▸ Problem statement: Only the lines holding the string "Charger" are needed; copy each of them from the data.

Itemized modification records:
===============

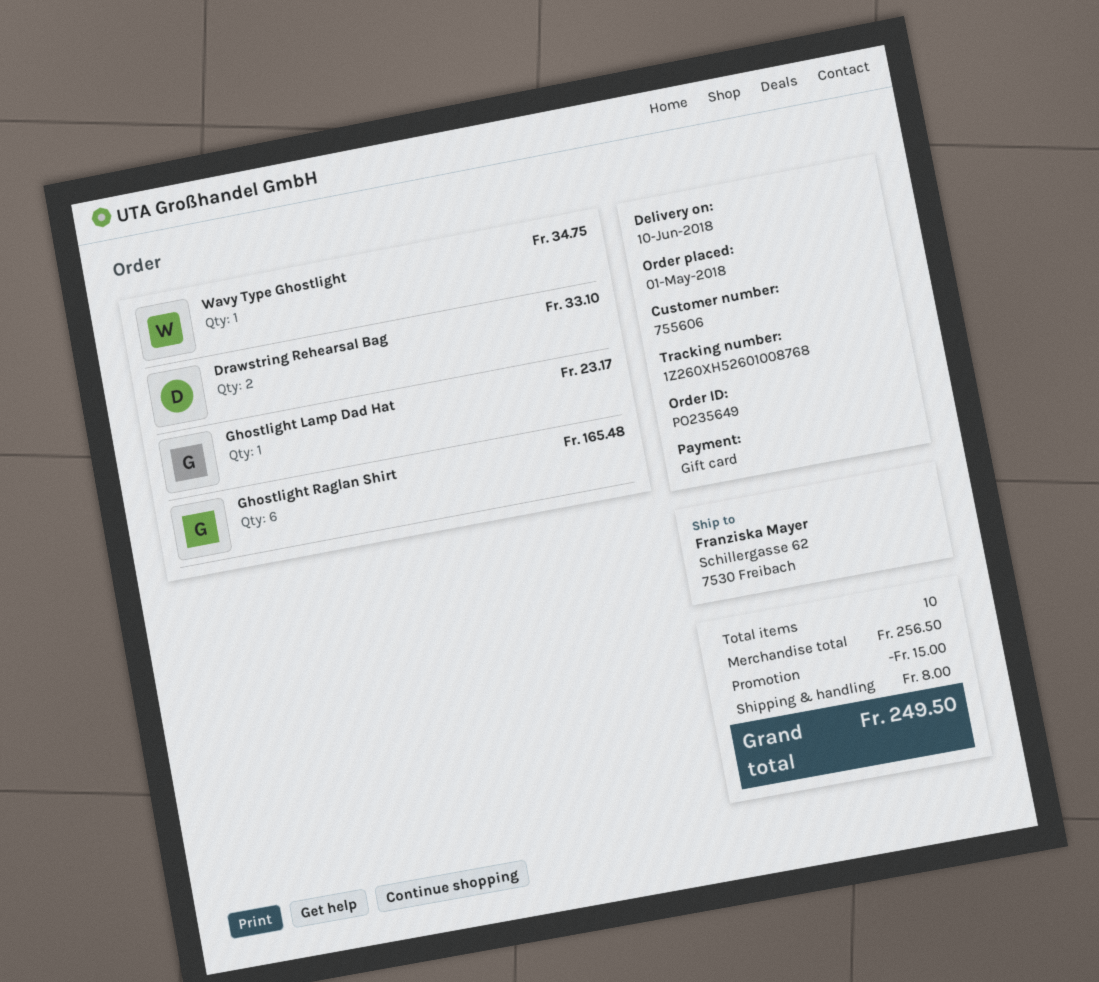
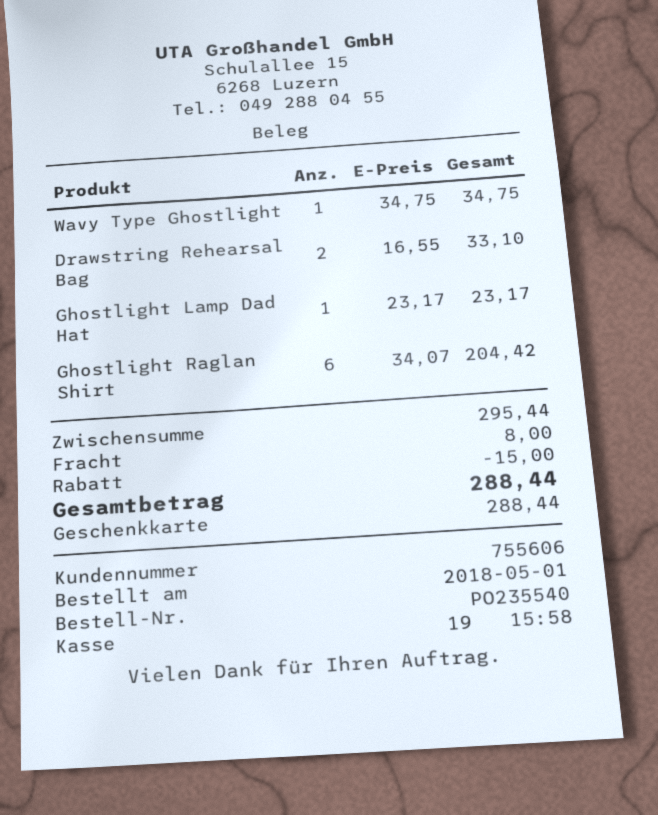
order number: PO235649 -> PO235540
Ghostlight Raglan Shirt: 6 for 165.48 -> 6 for 204.42
subtotal: 256.50 -> 295.44
total: 249.50 -> 288.44

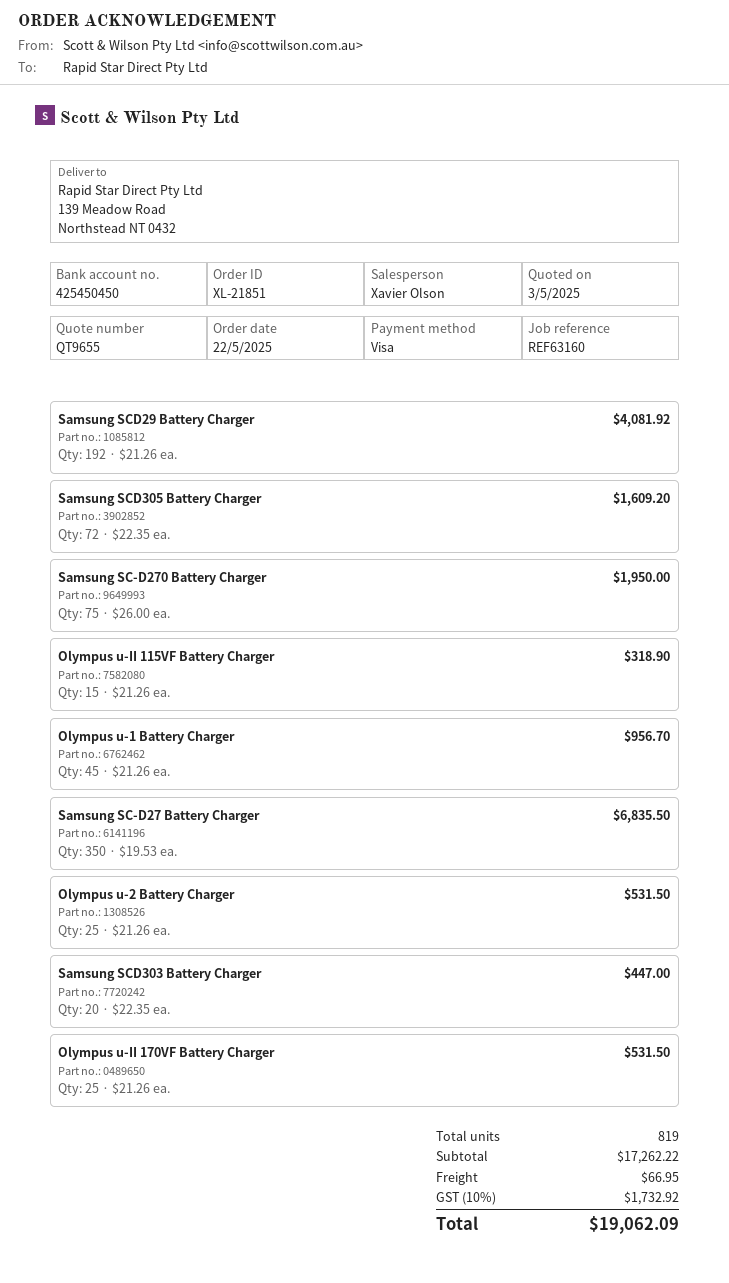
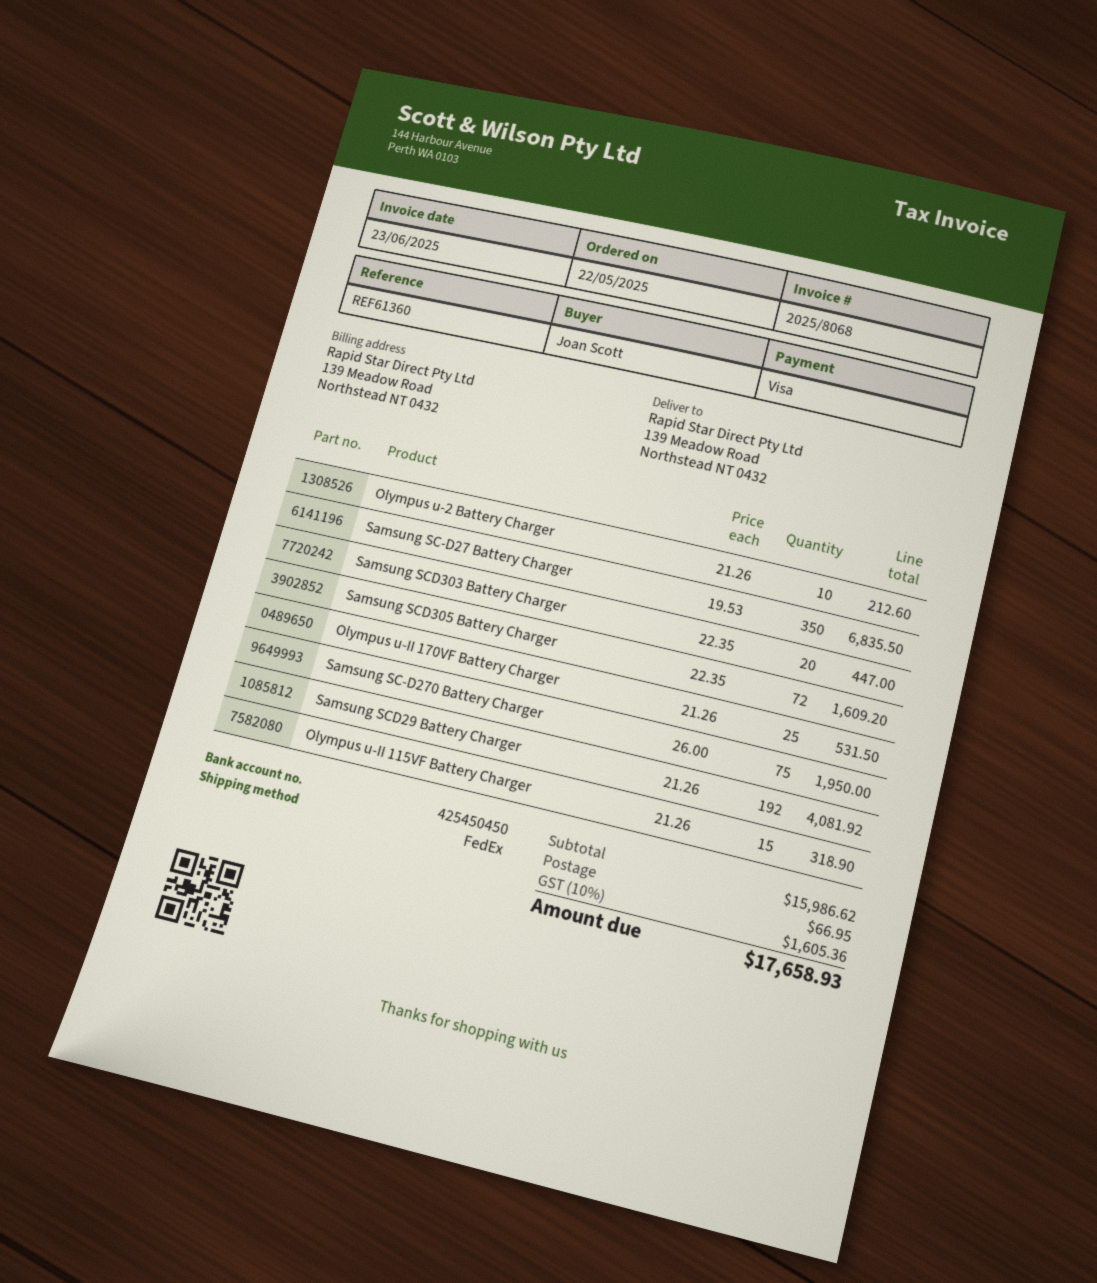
reference: REF63160 -> REF61360
Olympus u-1 Battery Charger: 45 x 21.26 = 956.70 -> none
Olympus u-2 Battery Charger: 25 x 21.26 = 531.50 -> 10 x 21.26 = 212.60
subtotal: 17262.22 -> 15986.62
tax: 10% = 1732.92 -> 10% = 1605.36
total: 19062.09 -> 17658.93

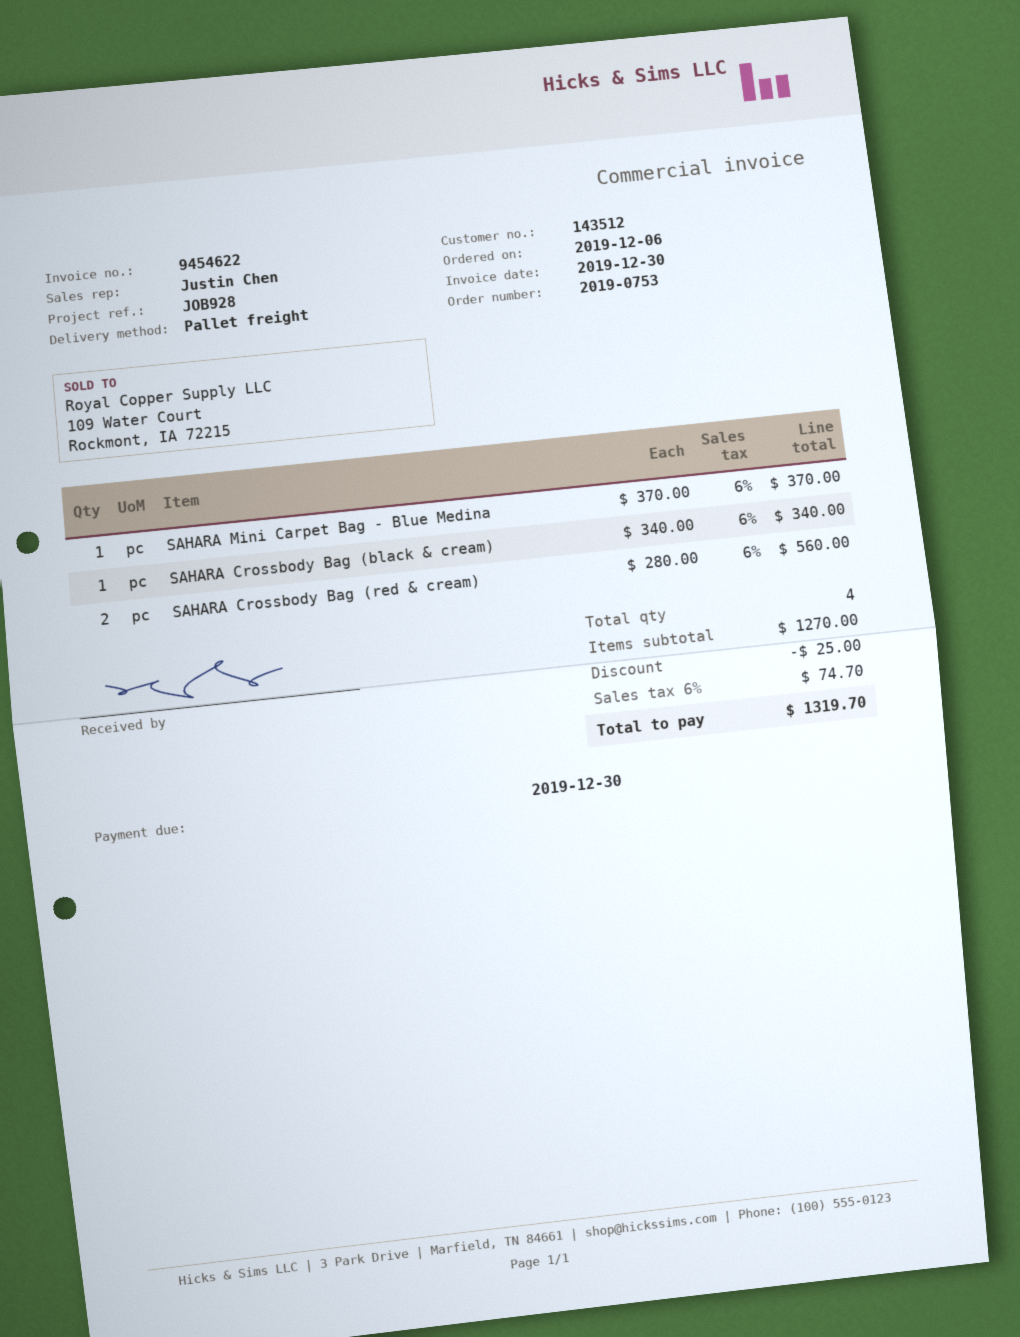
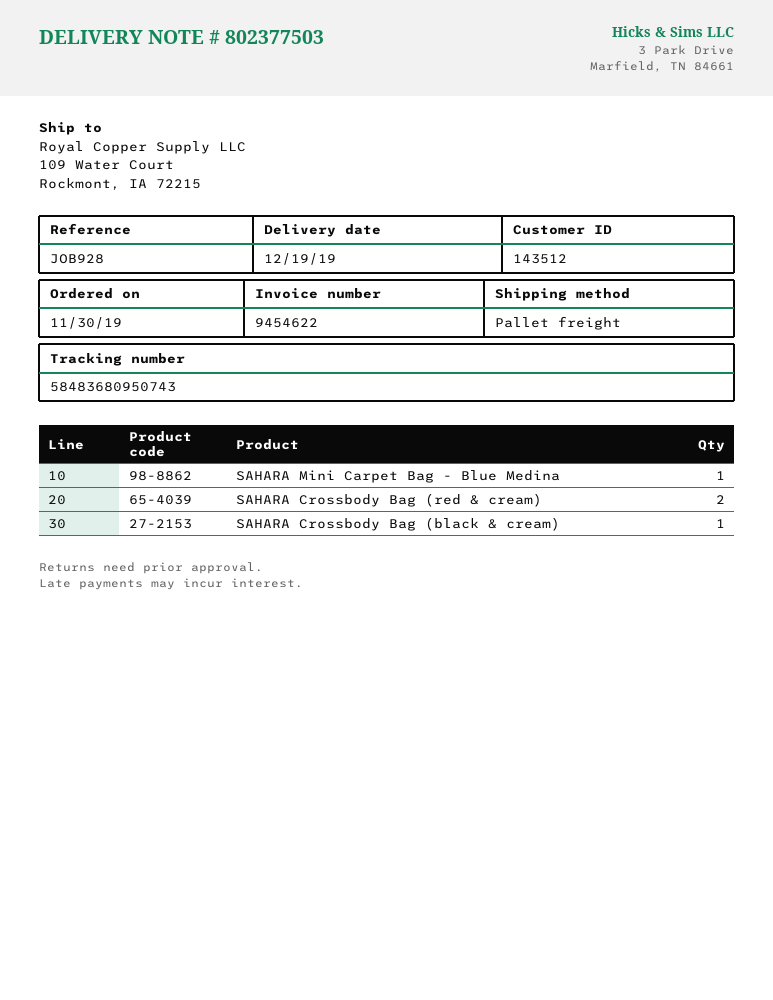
order date: 2019-12-06 -> 2019-11-30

===============

▸ Written answer:
Olympus u-1 Battery Charger: 45 x 21.26 = 956.70 -> none
Olympus u-2 Battery Charger: 25 x 21.26 = 531.50 -> 10 x 21.26 = 212.60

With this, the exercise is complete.